Search the material below for the word "commands". Copy every line that has it.

─── SOURCE INFORMATION ───

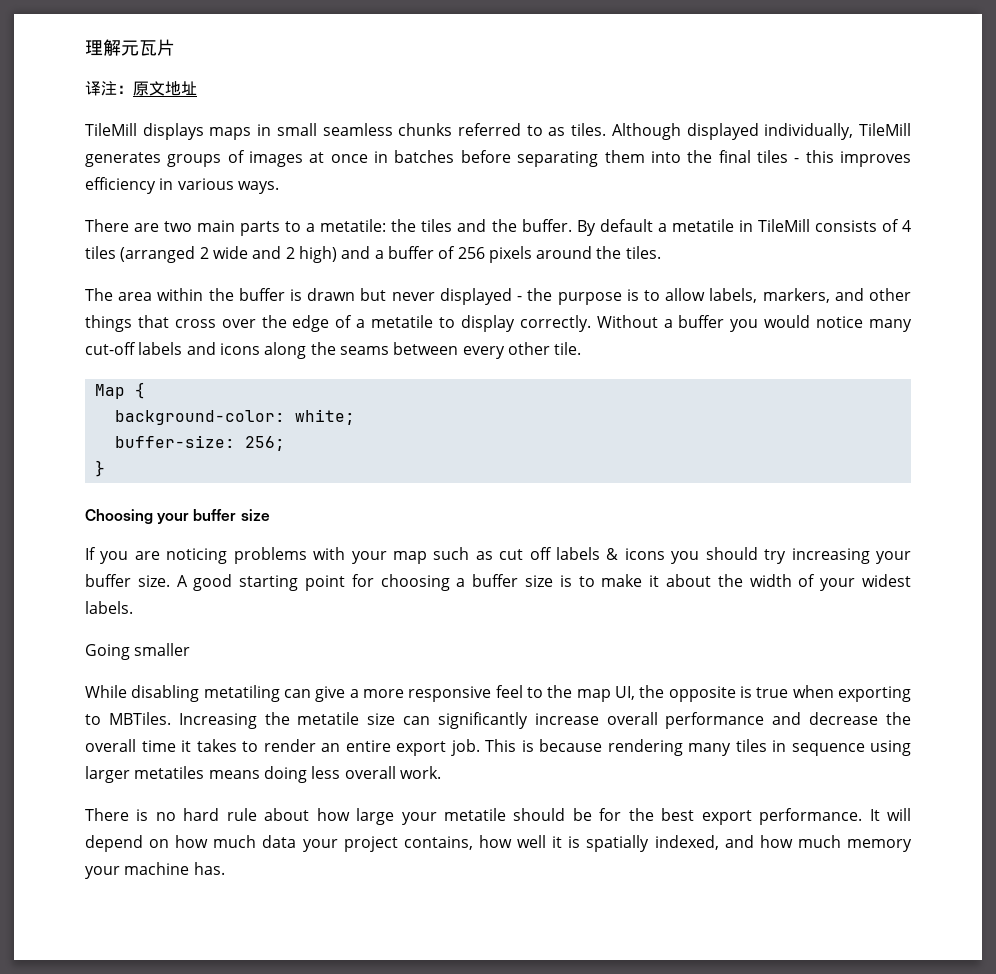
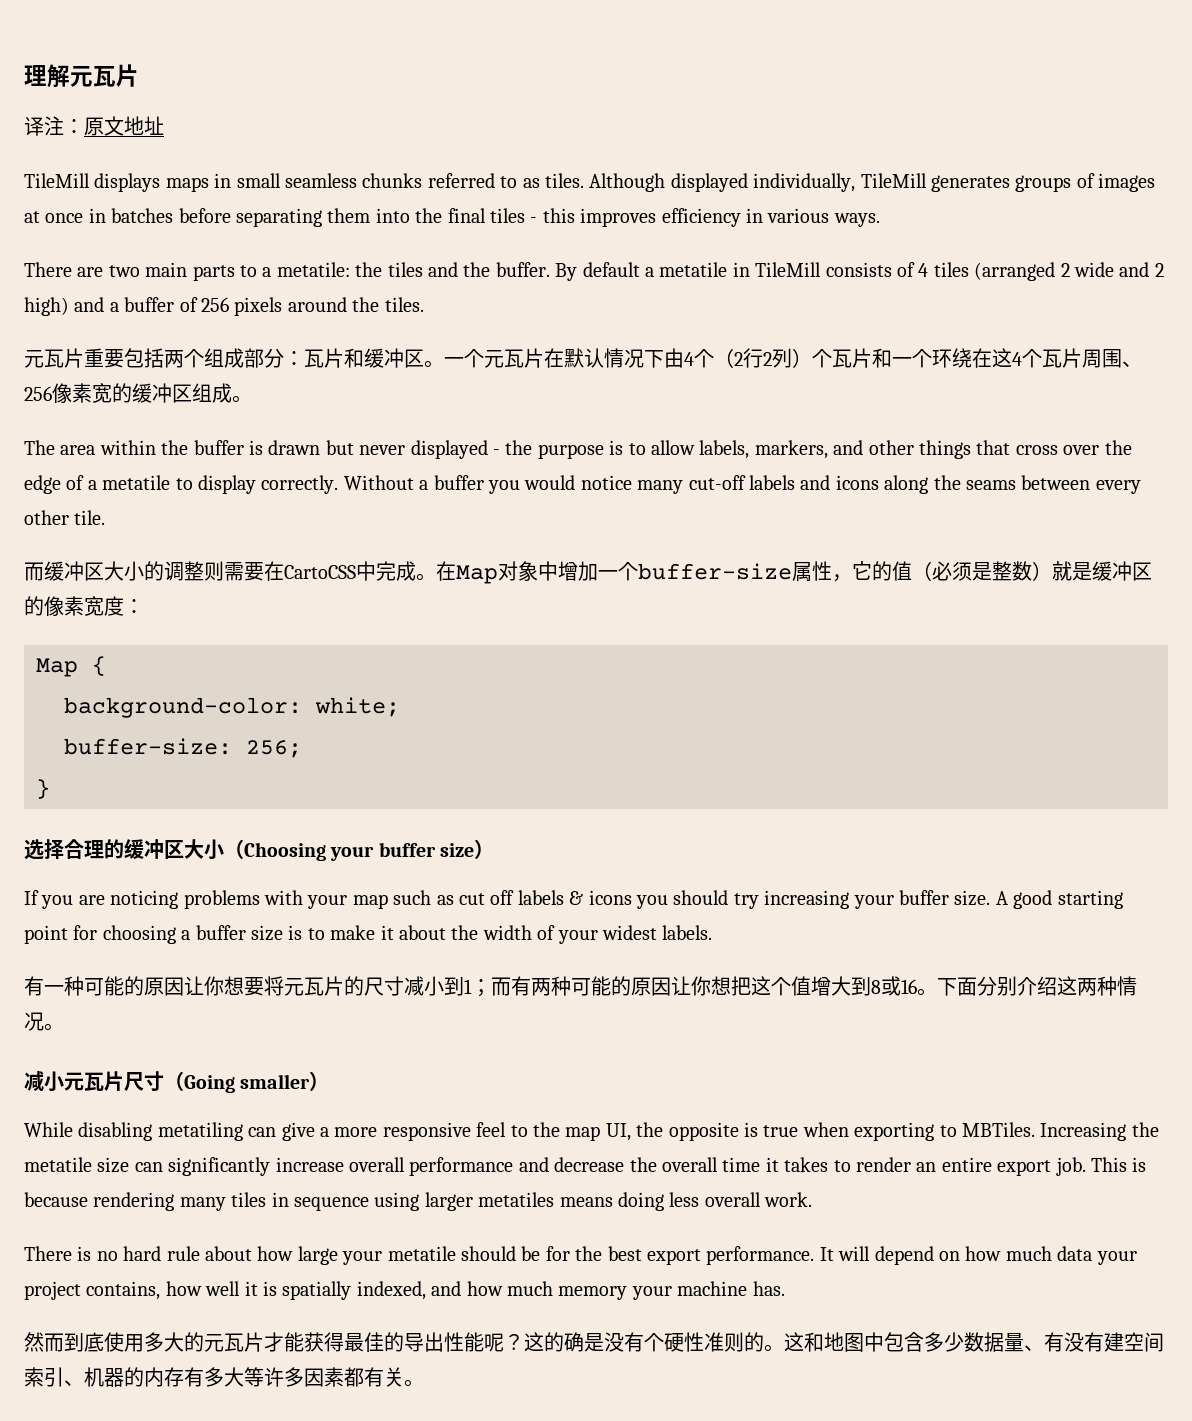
+ 元瓦片重要包括两个组成部分：瓦片和缓冲区。一个元瓦片在默认情况下由4个（2行2列）个瓦片和一个环绕在这4个瓦片周围、256像素宽的缓冲区组成。
+ 而缓冲区大小的调整则需要在CartoCSS中完成。在Map对象中增加一个buffer-size属性，它的值（必须是整数）就是缓冲区的像素宽度：
- Choosing your buffer size
+ 选择合理的缓冲区大小（Choosing your buffer size）
- Going smaller
+ 有一种可能的原因让你想要将元瓦片的尺寸减小到1；而有两种可能的原因让你想把这个值增大到8或16。下面分别介绍这两种情况。
+ 减小元瓦片尺寸（Going smaller）
+ 然而到底使用多大的元瓦片才能获得最佳的导出性能呢？这的确是没有个硬性准则的。这和地图中包含多少数据量、有没有建空间索引、机器的内存有多大等许多因素都有关。

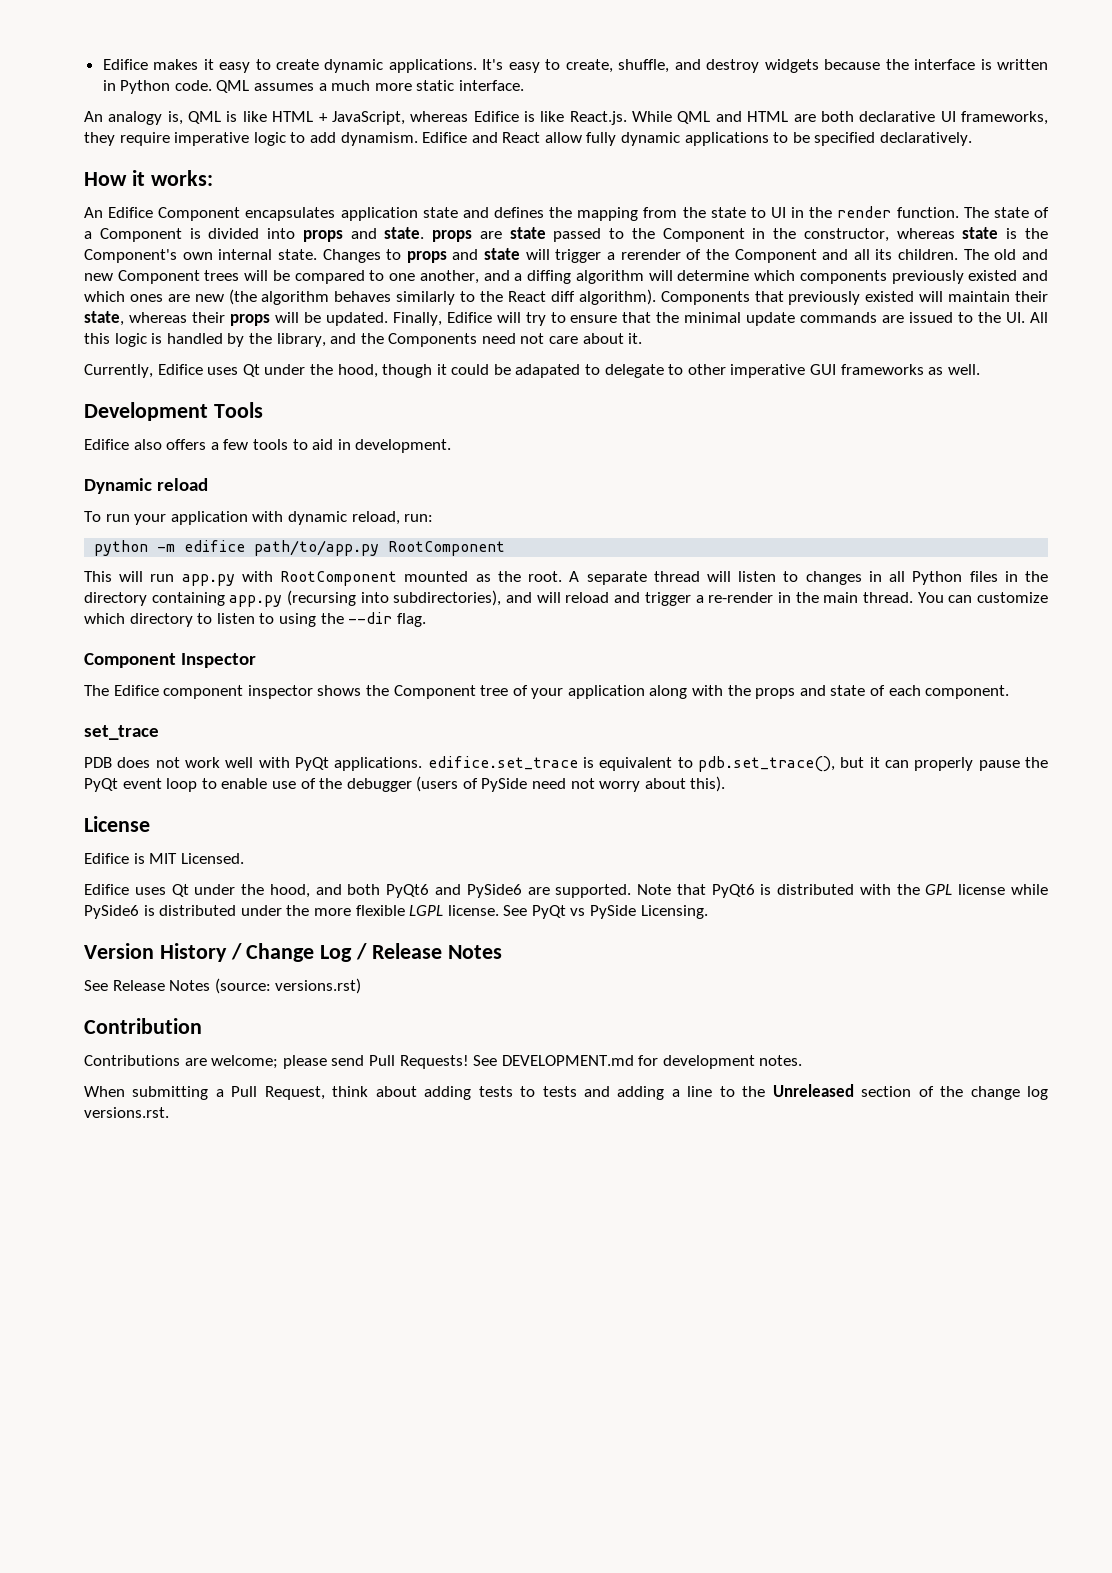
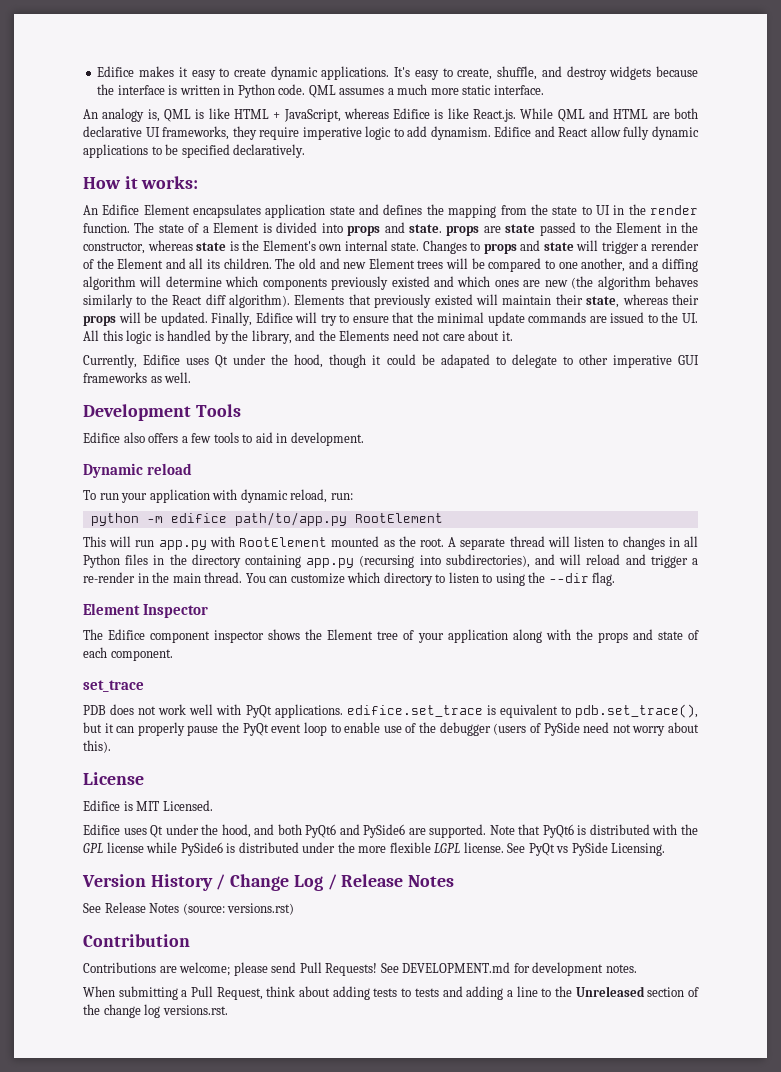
- An Edifice Component encapsulates application state and defines the mapping from the state to UI in the render function.
+ An Edifice Element encapsulates application state and defines the mapping from the state to UI in the render function.
- The state of a Component is divided into props and state. props are state passed to the Component in the constructor, whereas state is the Component's own internal state.
+ The state of a Element is divided into props and state. props are state passed to the Element in the constructor, whereas state is the Element's own internal state.
- Changes to props and state will trigger a rerender of the Component and all its children.
+ Changes to props and state will trigger a rerender of the Element and all its children.
- The old and new Component trees will be compared to one another, and a diffing algorithm will determine which components previously existed and which ones are new (the algorithm behaves similarly to the React diff algorithm).
+ The old and new Element trees will be compared to one another, and a diffing algorithm will determine which components previously existed and which ones are new (the algorithm behaves similarly to the React diff algorithm).
- Components that previously existed will maintain their state, whereas their props will be updated.
+ Elements that previously existed will maintain their state, whereas their props will be updated.
- Finally, Edifice will try to ensure that the minimal update commands are issued to the UI. All this logic is handled by the library, and the Components need not care about it.
+ Finally, Edifice will try to ensure that the minimal update commands are issued to the UI. All this logic is handled by the library, and the Elements need not care about it.
- python -m edifice path/to/app.py RootComponent
+ python -m edifice path/to/app.py RootElement
- This will run app.py with RootComponent mounted as the root.
+ This will run app.py with RootElement mounted as the root.
- Component Inspector
+ Element Inspector
- The Edifice component inspector shows the Component tree of your application along with the props and state of each component.
+ The Edifice component inspector shows the Element tree of your application along with the props and state of each component.

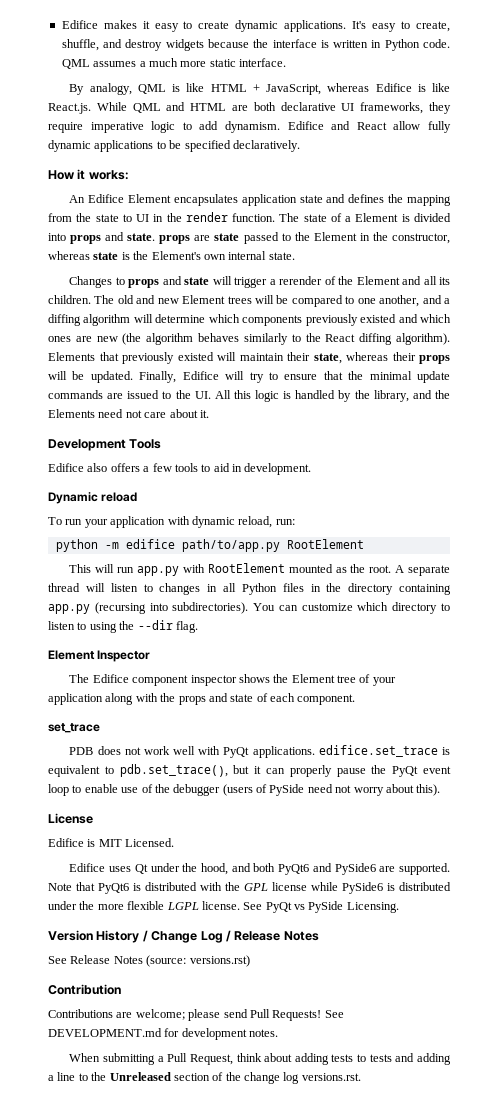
- An analogy is, QML is like HTML + JavaScript, whereas Edifice is like React.js. While QML and HTML are both declarative UI frameworks, they require imperative logic to add dynamism.
+ By analogy, QML is like HTML + JavaScript, whereas Edifice is like React.js. While QML and HTML are both declarative UI frameworks, they require imperative logic to add dynamism.
- The state of a Element is divided into props and state. props are state passed to the Element in the constructor, whereas state is the Element's own internal state. Changes to props and state will trigger a rerender of the Element and all its children.
+ The state of a Element is divided into props and state. props are state passed to the Element in the constructor, whereas state is the Element's own internal state.
+ Changes to props and state will trigger a rerender of the Element and all its children.
- The old and new Element trees will be compared to one another, and a diffing algorithm will determine which components previously existed and which ones are new (the algorithm behaves similarly to the React diff algorithm).
+ The old and new Element trees will be compared to one another, and a diffing algorithm will determine which components previously existed and which ones are new (the algorithm behaves similarly to the React diffing algorithm).
- Currently, Edifice uses Qt under the hood, though it could be adapated to delegate to other imperative GUI frameworks as well.
- A separate thread will listen to changes in all Python files in the directory containing app.py (recursing into subdirectories), and will reload and trigger a re-render in the main thread.
+ A separate thread will listen to changes in all Python files in the directory containing app.py (recursing into subdirectories).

───

◆ EXERCISE OUTPUT
- Finally, Edifice will try to ensure that the minimal update commands are issued to the UI. All this logic is handled by the library, and the Components need not care about it.
+ Finally, Edifice will try to ensure that the minimal update commands are issued to the UI. All this logic is handled by the library, and the Elements need not care about it.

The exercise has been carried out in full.